Initially, during the first night as she'd tossed and turned and called for her mother, he'd thought she might die and so he prayed as he had never prayed before. His mother and sister urged him to come home and rest, someone could send for him if she awoke. How could he rest if he wasn't by her side, all he'd do was pace and worry about her? So Rhett sat by her bedside in the hospital ward of the fort, simply waiting for her to wake up from the drug induced state of unconsciousness that the doctors had assured him was necessary.

For three days, he watched over her and prayed. Then, on the third day of her convalescence, the doctors overseeing Scarlett's recovery discontinued giving her laudanum and aproic. For several hours, she tossed and turned, struggling against the narcotics in her system, but finally her pale green eyes opened. She looked at him and in her eyes; he could see that she remembered every word he'd said to her in the cabin where they had sought shelter and none of the words of passion that had poured from his lips as he'd made love to her in the shallow shelter of the sandy cove.

To give credit where credit was due, she never complained. In actuality, she barely spoke to him once she regained consciousness. He tried to tell her that she would be all right, that as soon as she had a clean bill of health, he would take her home. The word home, he belatedly realized, was objective since she was supposed to leave his mother's house by the second week in April, but he just wanted to see that spark come back into her eyes.

When she was happy or in the midst of a scheme, Scarlett's eyes glowed like emeralds in a shop window. Now they were flat and held a disturbing note of wait and see.

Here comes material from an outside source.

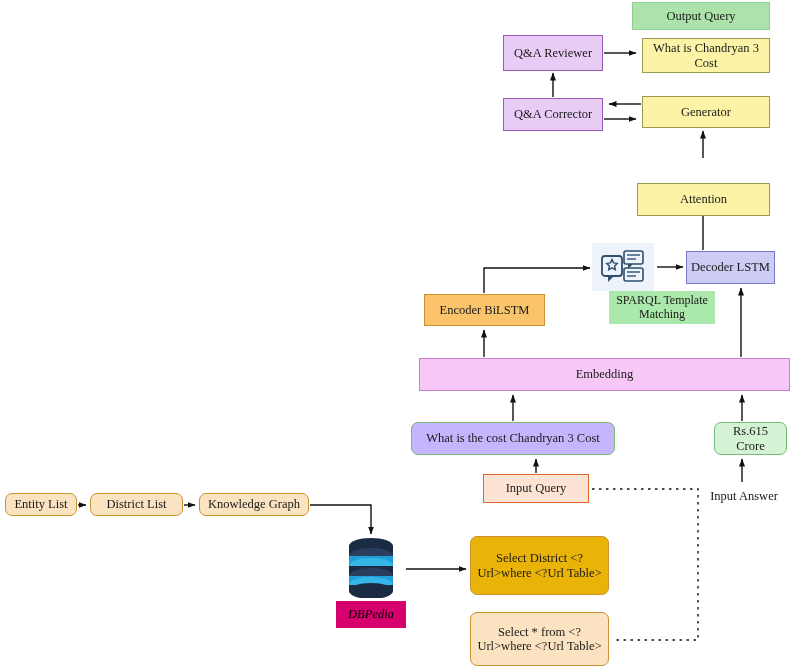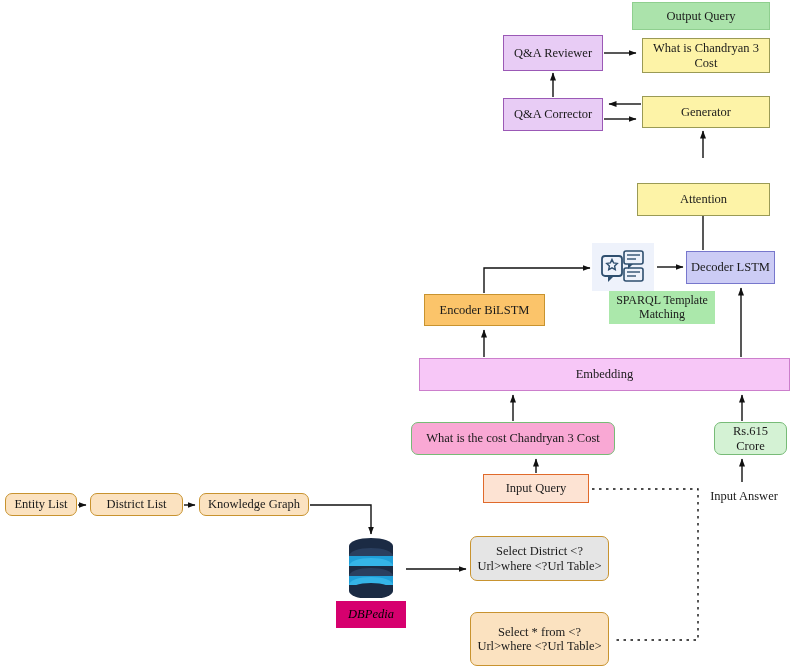"What is the cost Chandryan" div.node { background: #f9a8d4 -> #c4b5fd }
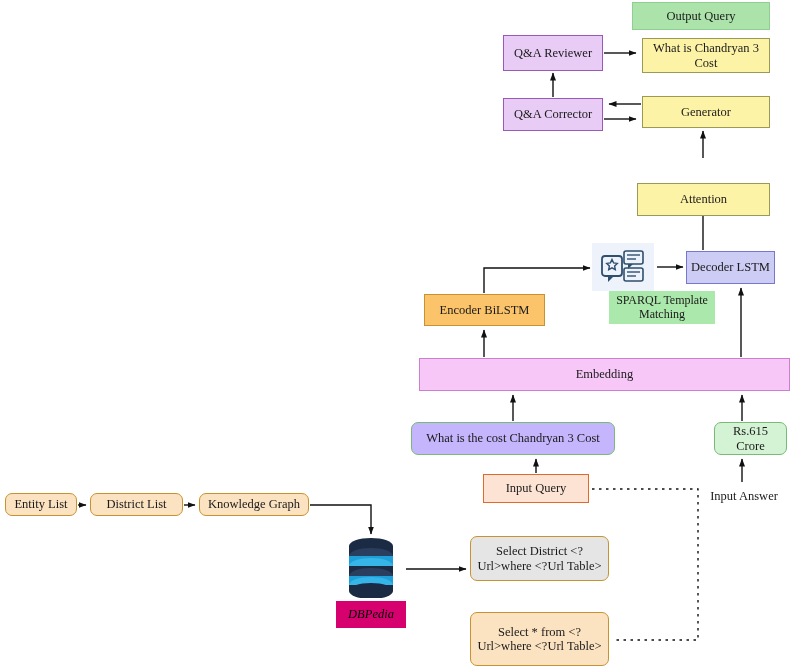"Select District <?Url>where <?Url Table>" div.node { background: #e5e5e5 -> #eab308; height: 45px -> 59px }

On the third evening, once Scarlett slipped into a drugless slumber, Doctor Mossy the doctor who'd been attending Scarlett asked to have a moment alone with Rhett before he turned in for the evening. Rhett acquiesced after making sure a nurse would watch Scarlett.

Directed by a nurse, he made his way outside to join Doctor Mossy on the wide stone steps leading into the hospital.

"Cigarillo?" Doctor Mossy inquired pleasantly, extending a battered leather case.

Rhett shook his head.

"Obviously, I didn't just ask you out here for a smoke. Mr. Butler, I'd like to be frank with you about your wife's condition." Doctor Mossy took a long, full drag on his cigarillo before continuing. "Her fever, while bothersome, will eventually run its course in about a week, possibly two

"There's more though, isn't there?"

"It's her lack of mobility that concerns me. While you suffered few, if any, adverse affects from the time you spent in the ocean, Mrs. Butler was not so lucky. She is of a much smaller stature than you so the effects of the water were particularly detrimental to her health. While the temperature of the ocean wasn't cold enough to promote a full case of hypothermia, Mrs. Butler had an abnormally low body temperature for an extended period of time." Doctor Mossy took one last drag of his cigarillo before disposing of the end of it into the shrubbery framing the steps.

Rhett took advantage of the pause in the doctor's explanation to ask, "But she's going to be alright? She's awake now and she hasn't said…"

"Mr. Butler please, let me finish, when the human body becomes extraordinarily cold, all the systems begin to slow down, including the circulatory system. In Mrs. Butler's case, this has led to a lose of mobility."

The doctor's words penetrated his brain at last. Horror dawned on his face. "My God, is Scarlett…"

Doctor Mossy, anticipating the remainder of Rhett's question quickly sought to put his mind at ease. "Paralyzed? No, at least, not permanently. At present, she's lost a great deal of sensitivity in her feet, which will make it difficult for her to stand unaided for an extended period of time. Eventually she will regain most, if not all, the feeling in her legs and feet. Mrs. Butler will most likely experience some stiffness and muscle cramps as the circulation returns and she regains mobility."

"How long till Scarlet makes a full recovery?"

"At this time Mr. Butler, I could not hazard a guess. I would not want to give you an incorrect timeline. Someday perhaps the medical community will have a wealth of information at it's disposal when it comes to various forms of paralysis, but for now, I can only say that the more rest and care she receives, the sooner she'll recover."

Finally, four days after the boat capsized, the doctor at the fort considered her condition stable enough to allow Rhett to remove her to his mother's home. Her cold hadn't improved and so he'd brought the furs he'd denied her throughout the season. Doctor Mossy had insisted on sending a nurse to accompany the Butler's over on the ferry pointing out that she could then bring back the wheelchair that Scarlett reluctantly allowed herself to be placed in. A shadow of the strong, resilient Scarlett Rhett had always known appeared at the sight of the wheel chair…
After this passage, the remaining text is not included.